As she was drifting off to sleep that night, she thought about how good it felt to express her feelings on paper, even if she never sent it to Dan. “Maybe I could write a book about divorce . . . a comedy . . . ,” she thought, as sleep overtook her.

.....................................................................................


As she sat in her counselor’s office the following Monday, he was excited about the book idea. “You have nothing to lose, Tara. Even if it never gets published, it would help you to get your ideas and feelings down on paper. You could even fit the Religious Studies in by mentioning you married outside your religion and how that affected the marriage too.”

“At this point, I feel like I married outside my species. I am so mad at him!”, she cried. “After the phone call, and the letter I tore up, I sat down and wrote up a visitation schedule so he could have the kids on a specific day at a specific time. I gave it to him last night, and he just tore it up and told me he should be able to see his kids any time he wants, and “doesn’t have to ask my permission.” I admit I was doing it mostly so he couldn’t tell everyone I was keeping the kids from him, but I could have just gone to court and done it that way.

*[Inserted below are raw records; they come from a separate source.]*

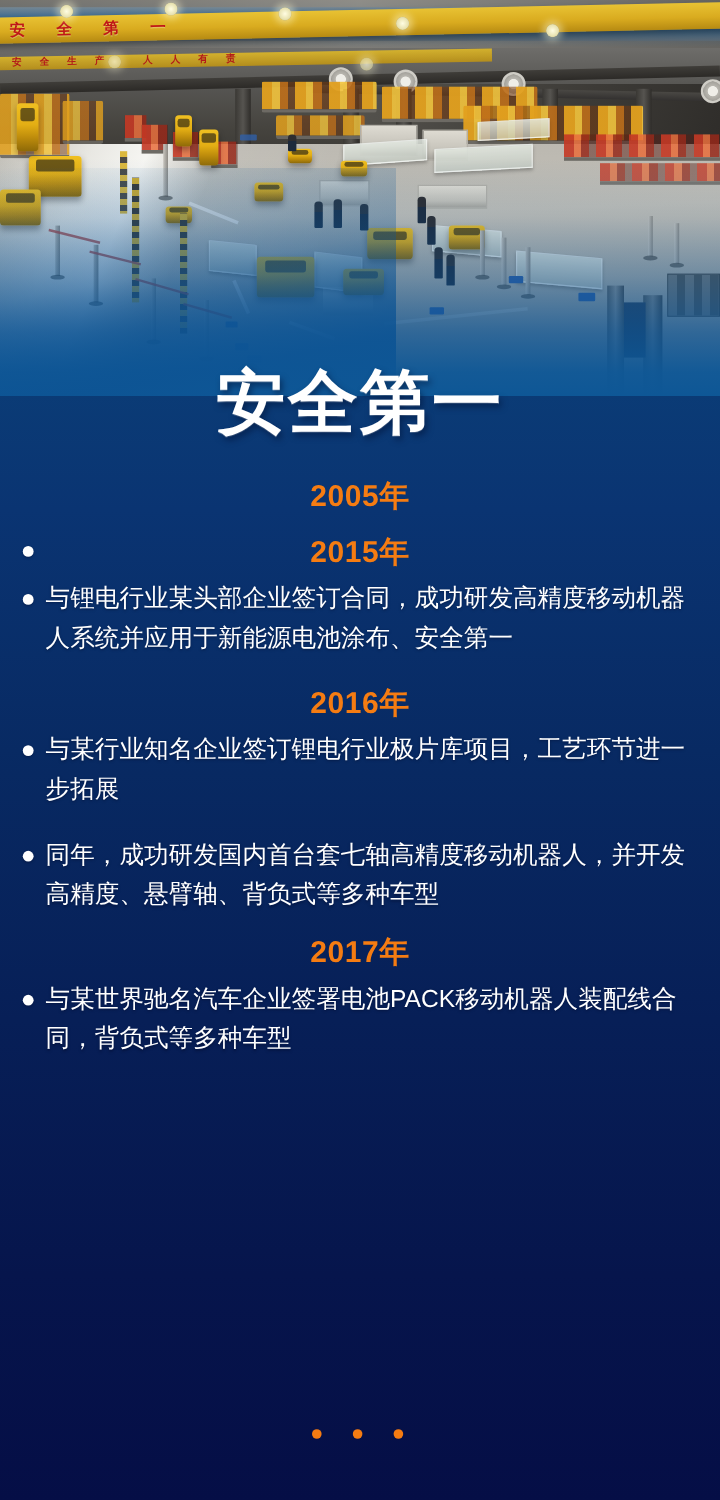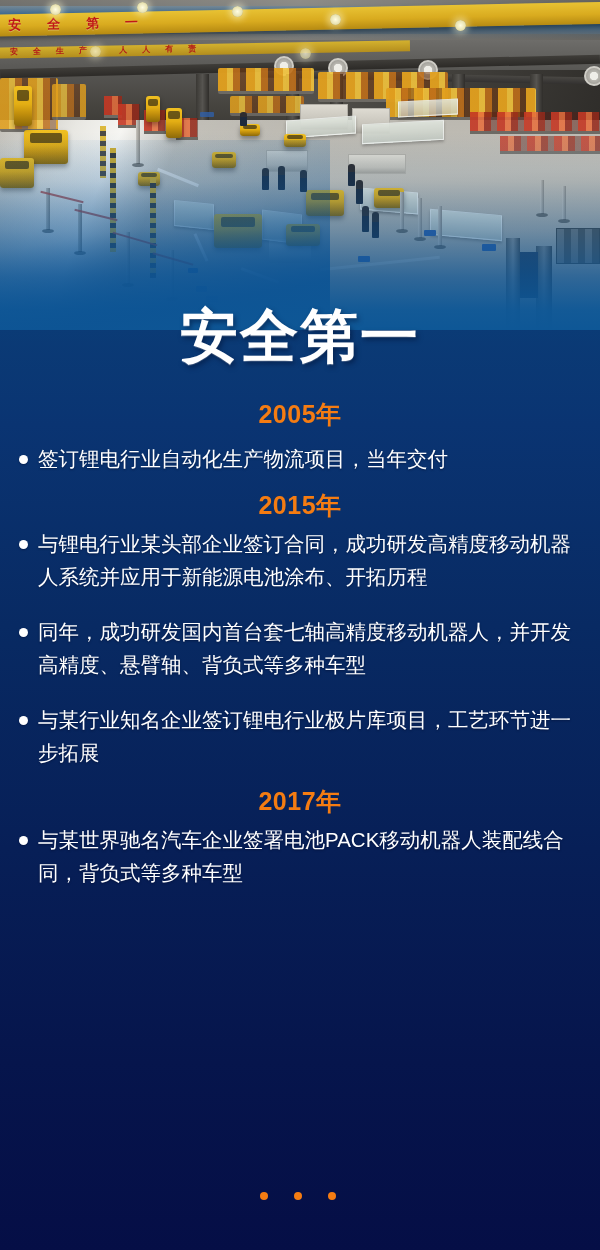--- a/index.html
+++ b/index.html
@@ -382,44 +382,44 @@
   <div id="timeline">
 
     <section class="sec-2005">
       <div class="year">2005年</div>
     </section>
 
     <section class="sec-2010">
       <div class="bullets">
         <div class="bullet">
           <span class="dot"></span>
-          <span>签订锂电行业自动化生产物流项目，当年交付</span>
         </div>
       </div>
     </section>
 
     <section class="sec-2015">
       <div class="year">2015年</div>
       <div class="bullets">
         <div class="bullet">
           <span class="dot"></span>
-          <span>与锂电行业某头部企业签订合同，成功研发高精度移动机器人系统并应用于新能源电池涂布、开拓历程</span>
+          <span>与锂电行业某头部企业签订合同，成功研发高精度移动机器人系统并应用于新能源电池涂布、安全第一</span>
         </div>
       </div>
     </section>
 
     <section class="sec-2016">
+      <div class="year">2016年</div>
       <div class="bullets">
         <div class="bullet">
           <span class="dot"></span>
-          <span>同年，成功研发国内首台套七轴高精度移动机器人，并开发高精度、悬臂轴、背负式等多种车型</span>
+          <span>与某行业知名企业签订锂电行业极片库项目，工艺环节进一步拓展</span>
         </div>
         <div class="bullet">
           <span class="dot"></span>
-          <span>与某行业知名企业签订锂电行业极片库项目，工艺环节进一步拓展</span>
+          <span>同年，成功研发国内首台套七轴高精度移动机器人，并开发高精度、悬臂轴、背负式等多种车型</span>
         </div>
       </div>
     </section>
 
     <section class="sec-2017">
       <div class="year">2017年</div>
       <div class="bullets">
         <div class="bullet">
           <span class="dot"></span>
           <span>与某世界驰名汽车企业签署电池PACK移动机器人装配线合同，背负式等多种车型</span>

I was trying to give him a chance to make any changes he wanted before we made it legal. Now I feel like he doesn’t even care if he sees them. If he had them, I would do whatever I could to see them.” She burst into tears, and grabbed a tissue to blow her nose.

Her counselor let her calm down a little then asked, “I know that hurts, but doesn’t this make things a little easier? Now the ball is in your court, and you have done your part, so you can do whatever you want now. I suggest you give him some minimal visitation through the courts so he has a chance to show what kind of parent he wants to be. If he shows up, your kids get to have a relationship with their dad. If he doesn’t, you have a legal document to show them you weren’t the one keeping them apart. You are in a good situation now. You have the power. Don’t give it back to him, whatever you do. Do whatever you think is right for your children, and leave his feelings and rights out of it. He is a grownup. He can fight for his own rights.”

Tara knew he was right, but she was still a little scared to “make waves” with Dan. She had learned from experience that you were either his friend or his enemy, and she didn’t want him for an enemy. “Jeff, I wish I had the courage to really tell him all the things I wrote last week,” she told her counselor. “When my babysitter’s son used to terrorize me with knives and guns, threatening my life, I would hide in the closet, listening for him, always waiting for the moment he would find me and kill me. The waiting was the worst part. I finally got the courage . . . no actually it was more like I gave up . . . to just say ‘Go ahead and shoot me if you want, but I am not going to run, and I’m not going to hide anymore. Stop right now, and either leave me alone from now on, or kill me right now, because I am tired of running.’ I was just a child then, and I stood up to him.”

“Did it work? Did he leave you alone?”, Jeff asked, pleased to hear her talk about something she had kept deep inside all this time.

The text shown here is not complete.